バッファオーバフロー
バッファオーバフロー
バッファオーバフローは、プログラムのバッファに対して、そのサイズを超えたデータが書き込まれた場合に発生する脆弱性です。一般的には、プログラムが入力を受け取り、その入力を処理する際に発生します。
バッファオーバフローが発生すると、不正なデータがプログラムのメモリに書き込まれ、プログラムの動作が不安定になるか、またはプログラムがクラッシュする可能性があります。また、攻撃者が意図的に不正なデータを送信することで、プログラムの制御を奪うことができます。
例えば、以下のようなC言語のプログラムがあるとします。
#include <stdio.h>
#include <string.h>
int main()
{
char buffer[10];
printf("Enter a string: ");
gets(buffer);
printf("You entered: %s\n", buffer);
return 0;
}
このプログラムでは、ユーザーから入力された文字列をgets
関数を使ってbuffer
配列に書き込み、その文字列を表示しています。しかし、このプログラムでは、buffer
配列のサイズが10であり、それ以上の長さの文字列が入力されるとバッファオーバフローが発生します。
攻撃者が意図的に長い文字列を入力することで、プログラムのメモリに不正なデータを書き込み、プログラムの動作を乱すことができます。また、攻撃者がコードを注入することで、プログラムの制御を奪うことができる場合があります。
バッファオーバフローを防ぐためには、以下のような対策が考えられます。
- バッファのサイズを十分に大きくする。
- ユーザーからの入力を受け取る際に、入力のサイズをチェックする。
- 安全な関数を使う(例えば、
fgets
など)。 - スタックの保護を有効にする(例えば、GCCの場合、
-fstack-protector
オプションを指定する)。 - プログラムのコードを静的に解析して、バッファオーバフローの可能性がある箇所を特定する。

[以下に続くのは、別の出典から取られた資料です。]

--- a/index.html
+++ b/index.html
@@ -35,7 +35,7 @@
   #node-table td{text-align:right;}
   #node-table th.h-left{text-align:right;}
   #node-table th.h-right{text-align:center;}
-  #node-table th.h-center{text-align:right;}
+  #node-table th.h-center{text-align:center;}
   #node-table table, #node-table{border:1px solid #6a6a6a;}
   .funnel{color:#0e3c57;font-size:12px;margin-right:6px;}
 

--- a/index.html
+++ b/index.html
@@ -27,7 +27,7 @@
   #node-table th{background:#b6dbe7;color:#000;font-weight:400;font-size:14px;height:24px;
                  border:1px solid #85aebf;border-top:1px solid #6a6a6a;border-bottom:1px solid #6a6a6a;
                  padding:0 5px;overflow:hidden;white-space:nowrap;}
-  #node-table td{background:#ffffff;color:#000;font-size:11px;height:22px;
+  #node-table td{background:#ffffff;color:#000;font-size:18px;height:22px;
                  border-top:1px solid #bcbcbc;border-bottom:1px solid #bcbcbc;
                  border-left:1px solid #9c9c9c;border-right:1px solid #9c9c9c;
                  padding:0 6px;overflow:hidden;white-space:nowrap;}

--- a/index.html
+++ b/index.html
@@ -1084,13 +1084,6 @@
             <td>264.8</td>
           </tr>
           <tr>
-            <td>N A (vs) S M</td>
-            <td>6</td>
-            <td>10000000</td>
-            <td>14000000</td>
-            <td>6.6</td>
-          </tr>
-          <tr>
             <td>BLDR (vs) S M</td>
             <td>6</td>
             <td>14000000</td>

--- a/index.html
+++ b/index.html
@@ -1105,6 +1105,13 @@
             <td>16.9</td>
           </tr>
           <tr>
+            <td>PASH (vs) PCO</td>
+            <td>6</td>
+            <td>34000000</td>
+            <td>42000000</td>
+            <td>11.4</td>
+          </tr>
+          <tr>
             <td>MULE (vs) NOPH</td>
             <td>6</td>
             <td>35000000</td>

バッファオーバーフローの攻撃手法には、以下のようなものがあります。
- スタックバッファオーバーフロー攻撃(Stack Buffer Overflow Attack)
スタックに格納されるリターンアドレスや関数の引数などを上書きし、攻撃者が用意した任意のコードを実行する攻撃手法です。 - ヒープバッファオーバーフロー攻撃(Heap Buffer Overflow Attack)

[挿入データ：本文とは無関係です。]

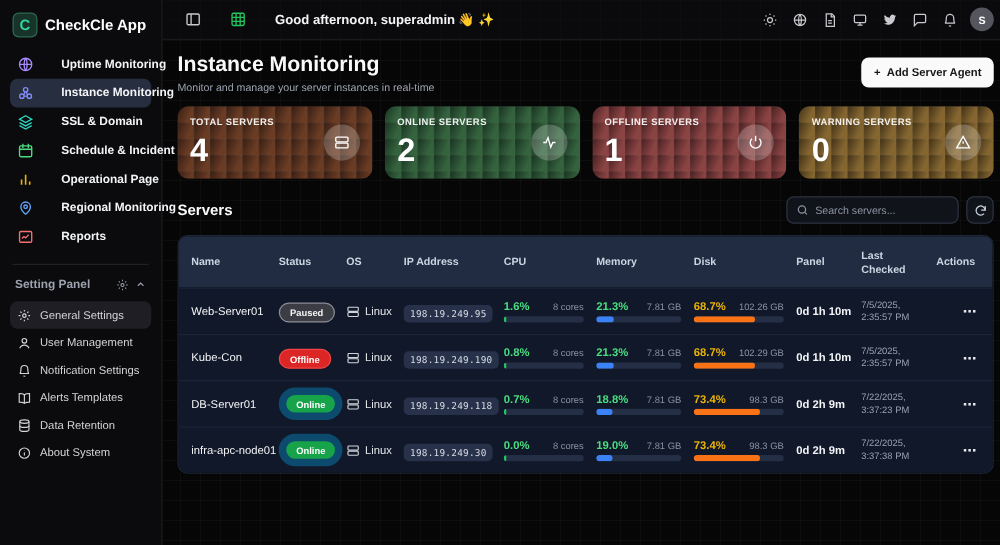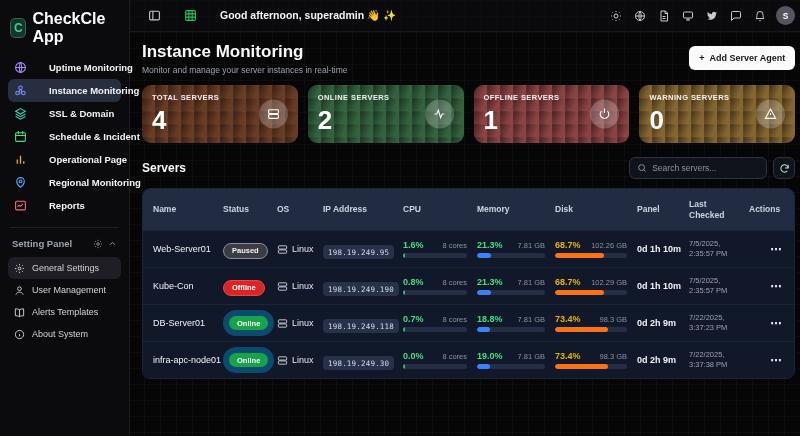--- a/index.html
+++ b/index.html
@@ -20,7 +20,7 @@
   .sidebar{ width:130px; min-width:130px; height:436px; background:#0b0b0d; border-right:1px solid #1d1d21; padding:8px 8px 0 8px; display:flex; flex-direction:column; }
   .logo-row{ display:flex; align-items:center; gap:6px; padding:2px 2px 10px 2px; }
   .logo-badge{ width:20px; height:20px; border-radius:5px; background:#17332a; border:1px solid #2c6b52; display:flex; align-items:center; justify-content:center; color:#34d399; font-size:12px; font-weight:800; }
-  .logo-name{ font-size:16px; font-weight:800; color:#fff; }
+  .logo-name{ font-size:12px; font-weight:800; color:#fff; }
   .nav-item{ display:flex; align-items:center; gap:22px; height:23px; padding:0 6px; border-radius:6px; cursor:pointer; }
   .nav-item.active{ background:#272e40; }
   .nav-item .lbl{ font-size:9.5px; font-weight:700; color:#f3f4f6; white-space:nowrap; }

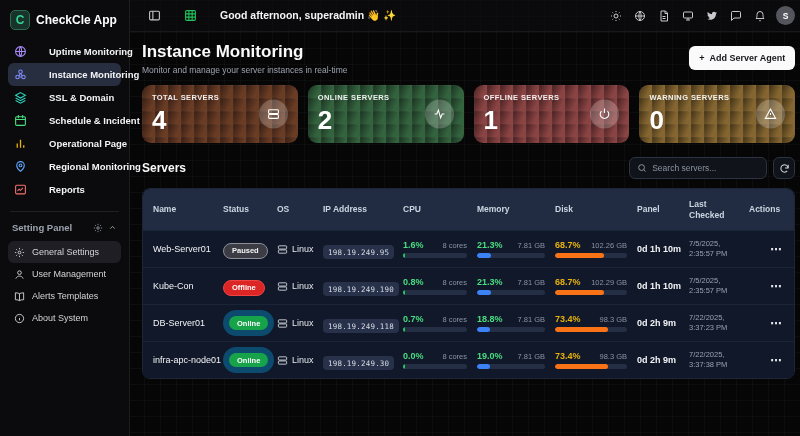--- a/index.html
+++ b/index.html
@@ -216,6 +216,15 @@
   <div class="set-item">
     <span class="nav-icon" style="width:11px;height:11px">
         <svg viewBox="0 0 24 24" fill="none" stroke="#d4d4d8" stroke-width="2">
+          <path d="M18 9a6 6 0 1 0-12 0c0 7-2 8-2 8h16s-2-1-2-8"></path>
+          <path d="M10.5 21a1.8 1.8 0 0 0 3 0"></path>
+        </svg>
+      </span>
+    <span class="lbl">Notification Settings</span>
+  </div>
+  <div class="set-item">
+    <span class="nav-icon" style="width:11px;height:11px">
+        <svg viewBox="0 0 24 24" fill="none" stroke="#d4d4d8" stroke-width="2">
           <path d="M12 6c-2-1.5-5-2-9-2v15c4 0 7 .5 9 2 2-1.5 5-2 9-2V4c-4 0-7 .5-9 2z"></path>
           <path d="M12 6v15"></path>
         </svg>

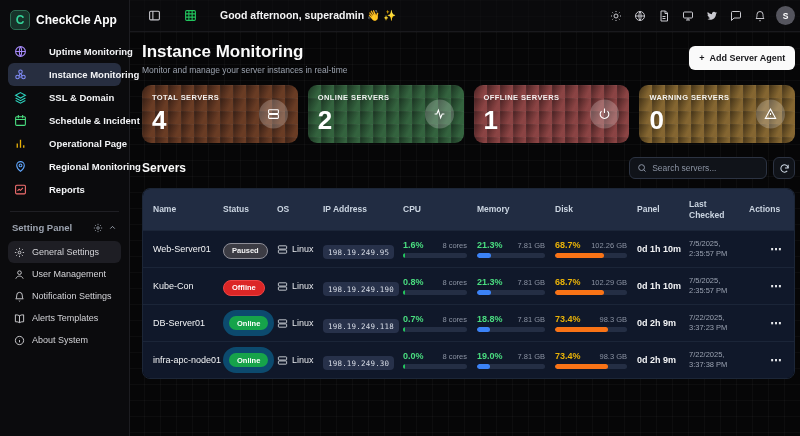--- a/index.html
+++ b/index.html
@@ -234,6 +234,16 @@
   <div class="set-item">
     <span class="nav-icon" style="width:11px;height:11px">
         <svg viewBox="0 0 24 24" fill="none" stroke="#d4d4d8" stroke-width="2">
+          <ellipse cx="12" cy="5" rx="8" ry="3"></ellipse>
+          <path d="M4 5v14c0 1.7 3.6 3 8 3s8-1.3 8-3V5"></path>
+          <path d="M4 12c0 1.7 3.6 3 8 3s8-1.3 8-3"></path>
+        </svg>
+      </span>
+    <span class="lbl">Data Retention</span>
+  </div>
+  <div class="set-item">
+    <span class="nav-icon" style="width:11px;height:11px">
+        <svg viewBox="0 0 24 24" fill="none" stroke="#d4d4d8" stroke-width="2">
           <circle cx="12" cy="12" r="9"></circle>
           <path d="M12 11v5M12 7.5v.5"></path>
         </svg>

ヒープ領域に確保された領域を上書きし、任意のコードを実行する攻撃手法です。 - フォーマットストリング攻撃(Format String Attack)
引数に渡されるフォーマット文字列のバグを利用し、メモリの読み取りや書き込みを行う攻撃手法です。
これらの攻撃手法は、攻撃者が入力するデータを適切に検証しなかった場合や、プログラムが入力データの長さを正しく検証しなかった場合に発生します。適切な入力データ検証や、入力データの長さの検証、バッファの上限を超えないようなデータの受け入れなど、セキュアプログラミングの観点からは必要不可欠な対策です。また、最新のセキュリティアップデートやパッチを適用することも重要です。